Ambra experienced a minor incident on May 23, 2023 affecting Web Services and Image Processing and 1 more component, lasting 1h 51m. The incident has been resolved; the full update timeline is below.
Affected components
Update timeline
- investigating May 23, 2023, 02:49 PM UTC
We have received reports of issues on the Ambra platform. Engineering teams are currently investigating. Additional information will be provided as soon as it is available.
- identified May 23, 2023, 03:16 PM UTC
At this time, our engineering team has identified a backlog in our storage in processing study notifications. The team is working towards a resolution and we will provide further updates as they are received.
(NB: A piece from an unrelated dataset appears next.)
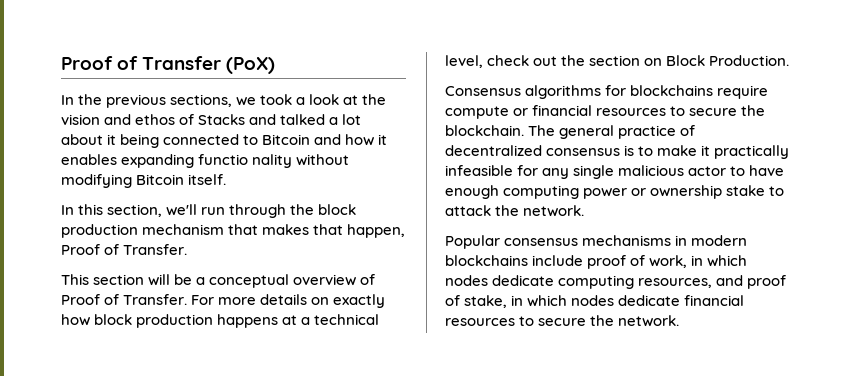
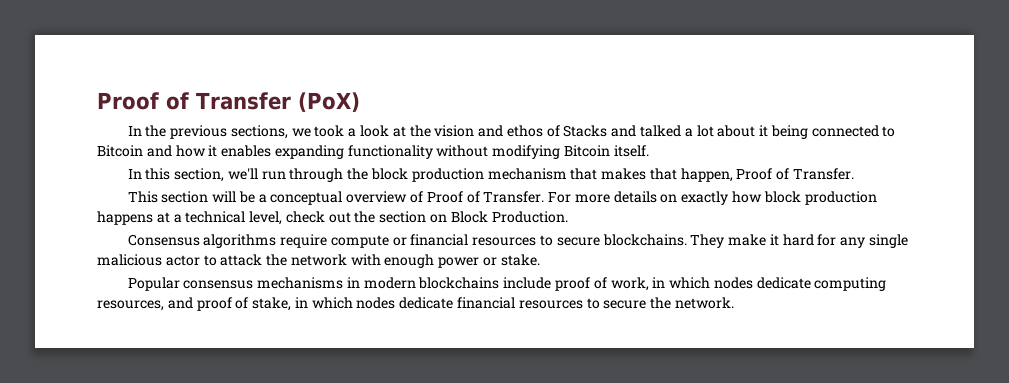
- In the previous sections, we took a look at the vision and ethos of Stacks and talked a lot about it being connected to Bitcoin and how it enables expanding functio nality without modifying Bitcoin itself.
+ In the previous sections, we took a look at the vision and ethos of Stacks and talked a lot about it being connected to Bitcoin and how it enables expanding functionality without modifying Bitcoin itself.
- Consensus algorithms for blockchains require compute or financial resources to secure the blockchain. The general practice of decentralized consensus is to make it practically infeasible for any single malicious actor to have enough computing power or ownership stake to attack the network.
+ Consensus algorithms require compute or financial resources to secure blockchains. They make it hard for any single malicious actor to attack the network with enough power or stake.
- identified May 23, 2023, 03:47 PM UTC
At this time, our storage backlog has decreased. The engineering team is working on deploying a storage change that will further improve performance. This change will be rolled out in stages. Further updates will continue to be posted as available.
- monitoring May 23, 2023, 04:14 PM UTC
The engineering team has begun rolling out the storage change in batches and will be monitoring post-deployment behavior as the change is implemented.
- resolved May 23, 2023, 04:41 PM UTC
The storage changes have been implemented across all storage nodes at this time, and study notifications are now in real time.
- postmortem May 25, 2023, 10:11 PM UTC
A defect in our job scheduling library caused heavy database load and led to delays propagating status updates between our backend storage and other Ambra components. The engineering team updated the storage code to improve the caching performance plus upgraded to a newer version of the third-party job scheduling library which resolved a related defect. Once the issue was resolved it took additional time for the backlog of notifications to be processed.